Placebo effects on at least one‐point progression in fibrosis, ballooning, steatosis, and lobar inflammation at ≤6 months, 6–12 months, and ≥12 months
At least one‐point progression in steatosis, ballooning, and lobar inflammation
The rate of one‐point progression in steatosis, ballooning, and lobar inflammation was 9.85% (CI: 5.45%–17.13%), 16.14% (CI: 10.46%–24.08%), and 17.76% (CI: 13.95%–22.33%), respectively.
Change in NAS
The pool mean reduction in NAS was −0.334 (CI: −0.630 to 0.039) in 1031 patients. Interestingly, duration of study affects the mean change in NAS (Supporting Information S6; p = 0.043). The average reduction of NAS in studies ≤6 months was −0.126 (CI: −0.318 to 0.067), −0.630 (CI: −0.988 to −0.272) in studies 6–12 months, and increased in studies with ≥12 months (0.012; CI: −0.781 to 0.804). In meta regression analysis, an older age resulted in an increase in mean NAS (Supporting Information S7; β = 0.101;, CI: 0.033–0.170; p = 0.005).

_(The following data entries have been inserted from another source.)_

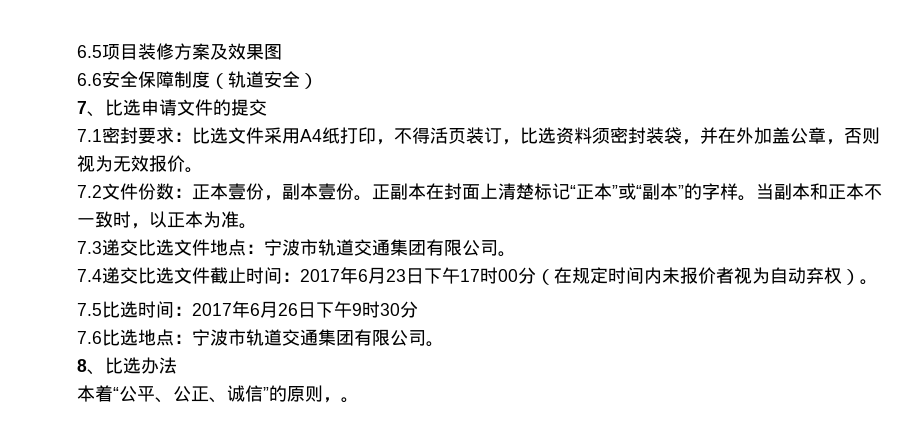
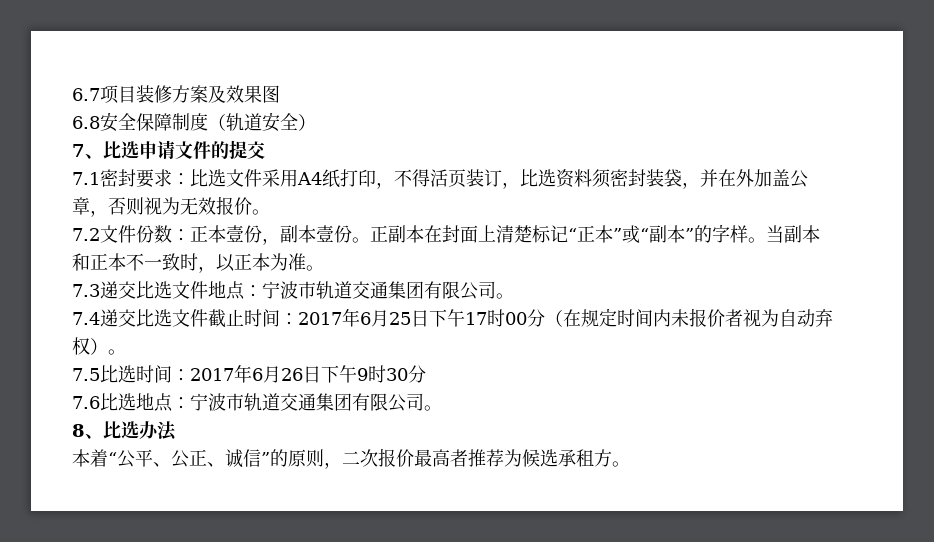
- 6.5项目装修方案及效果图
+ 6.7项目装修方案及效果图
- 6.6安全保障制度（轨道安全）
+ 6.8安全保障制度（轨道安全）
- 7.4递交比选文件截止时间：2017年6月23日下午17时00分（在规定时间内未报价者视为自动弃权）。
+ 7.4递交比选文件截止时间：2017年6月25日下午17时00分（在规定时间内未报价者视为自动弃权）。
- 本着“公平、公正、诚信”的原则，。
+ 本着“公平、公正、诚信”的原则，二次报价最高者推荐为候选承租方。

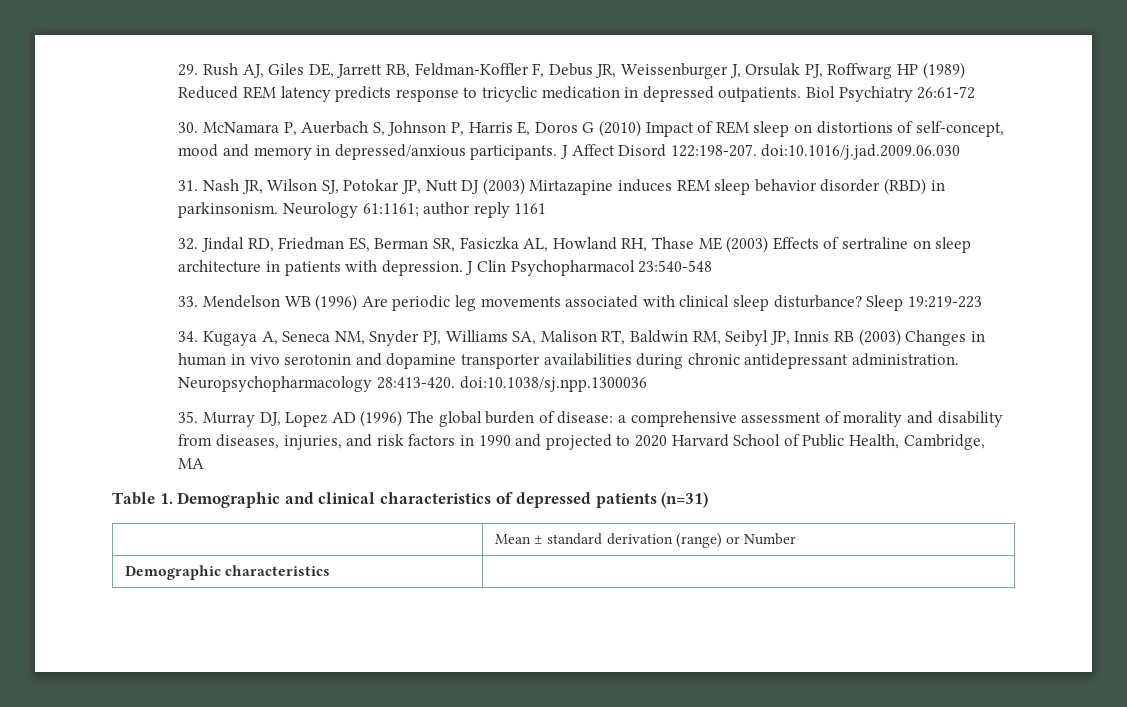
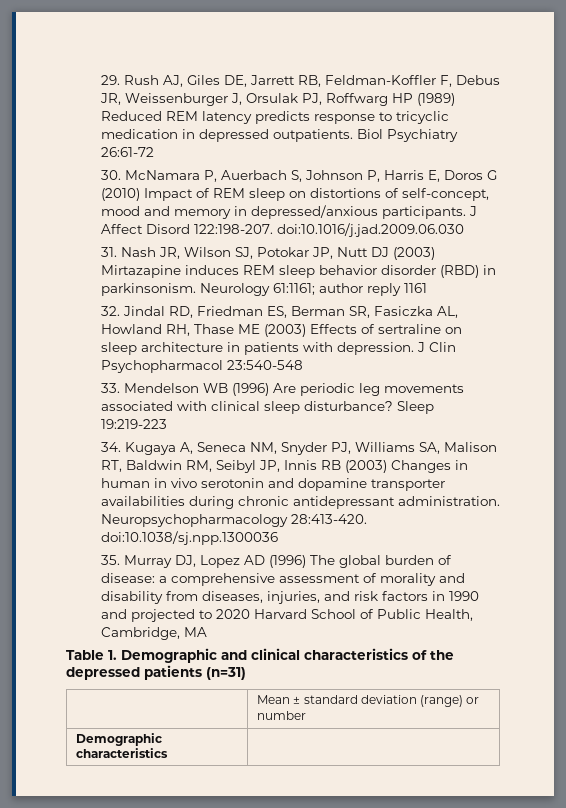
- Table 1. Demographic and clinical characteristics of depressed patients (n=31)
+ Table 1. Demographic and clinical characteristics of the depressed patients (n=31)
- | Mean ± standard derivation (range) or Number
+ | Mean ± standard deviation (range) or number

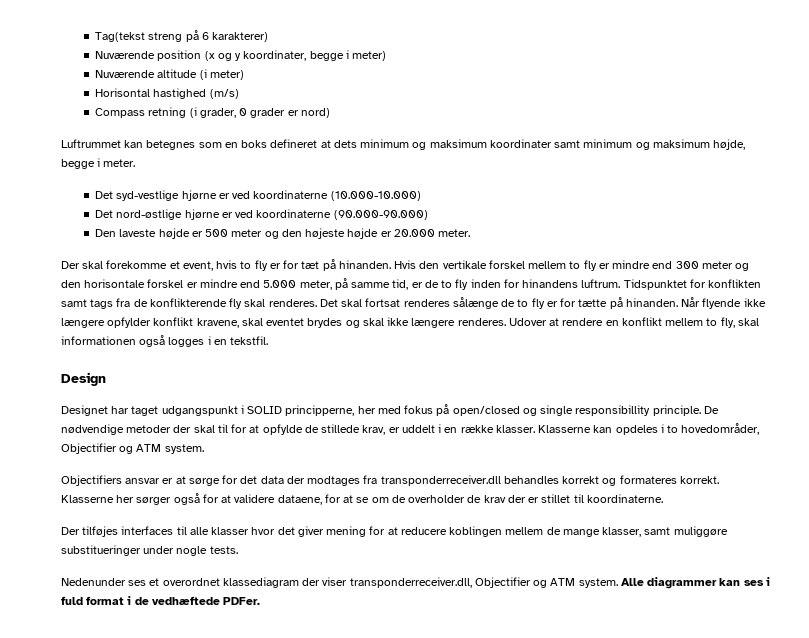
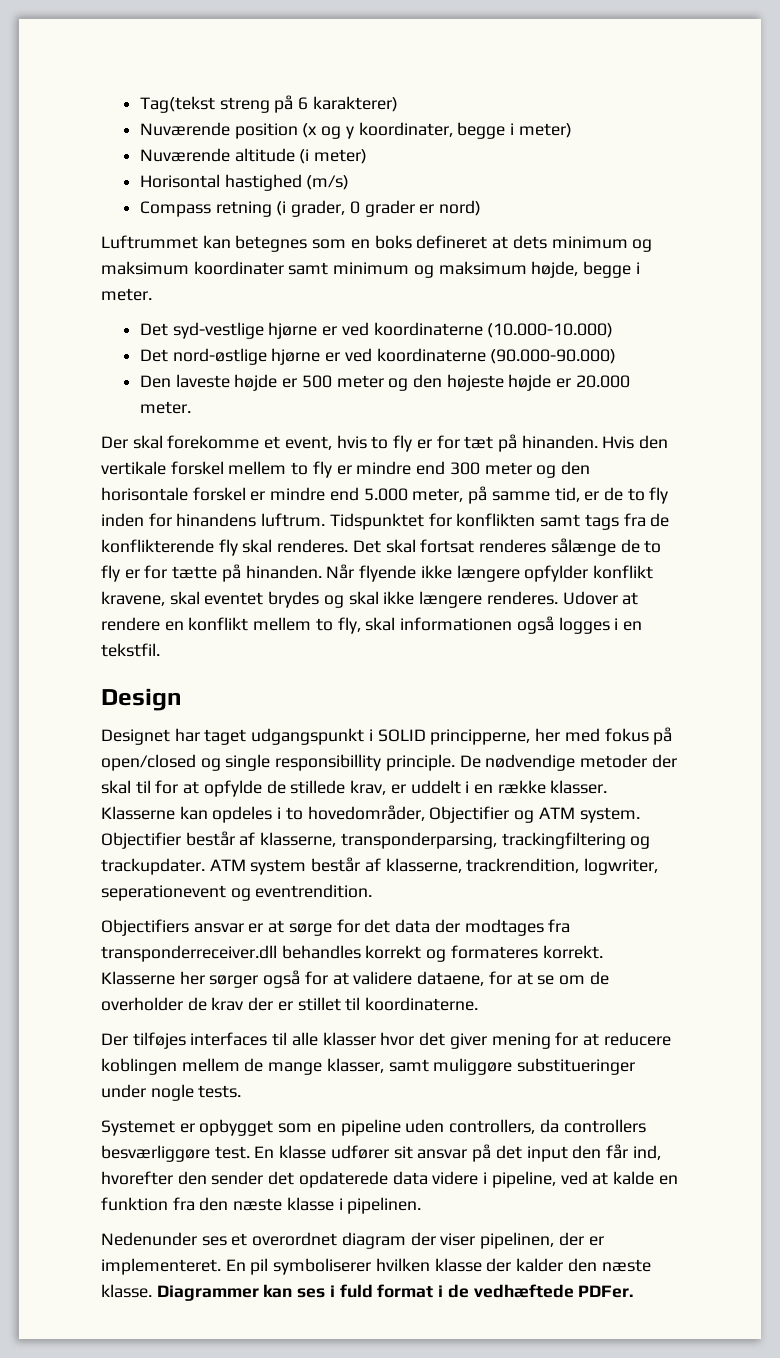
+ Objectifier består af klasserne, transponderparsing, trackingfiltering og trackupdater. ATM system består af klasserne, trackrendition, logwriter, seperationevent og eventrendition.
+ Systemet er opbygget som en pipeline uden controllers, da controllers besværliggøre test. En klasse udfører sit ansvar på det input den får ind, hvorefter den sender det opdaterede data videre i pipeline, ved at kalde en funktion fra den næste klasse i pipelinen.
- Nedenunder ses et overordnet klassediagram der viser transponderreceiver.dll, Objectifier og ATM system. Alle diagrammer kan ses i fuld format i de vedhæftede PDFer.
+ Nedenunder ses et overordnet diagram der viser pipelinen, der er implementeret. En pil symboliserer hvilken klasse der kalder den næste klasse. Diagrammer kan ses i fuld format i de vedhæftede PDFer.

Change in BMI and liver enzymes
The average reduction of BMI was a mean difference (MD) of −0.21 (CI: −0.41 to −0.01), and the mean reduction in AST and ALT was a MD of −6.33 (CI: −8.12 to −4.56) and a MD of −10.60 (CI: −13.33 to −7.86) with placebo. Supporting Informations S8 and S9 details the subgroup analysis and meta regression for BMI and liver enzymes. Geographical region influenced the average reduction in BMI, with the largest reduction found in Asia (MD: −0.84; CI: −1.06 to −0.62) and the smallest reduction in North America (MD: −0.07; CI: 0.16–0.03; subgroup difference: p < 0.001). Studies with study duration of less than 6 months were associated with the greatest reduction in BMI (MD: −0.58; CI: −0.92 to −0.23) compared with studies between 6 to 12 months and those exceeding 12 months (p = 0.02) (Figure 5). Male patients with NASH were also associated with an increased rate of reduction in BMI (β = 0.211; CI: 0.064–0.359; p = 0.005), while a history of hypertension was associated with a decreased odd of BMI reduction (β = −0.428; CI: 0.643–0.214; p < 0.001). The reduction in AST was associated with dosing frequency in which a dosing strategy of three times daily resulted in the largest reduction in AST (MD: −11.54; CI: −14.60 to −8.49). In ALT, age was associated with an increased rate of ALT reduction (β = 1.02; CI: 0.530–1.15; p < 0.001), whereas diabetes was associated with a decreased odd of reduction in ALT (β = −2.72; CI: −5.31 to −0.139; p = 0.039).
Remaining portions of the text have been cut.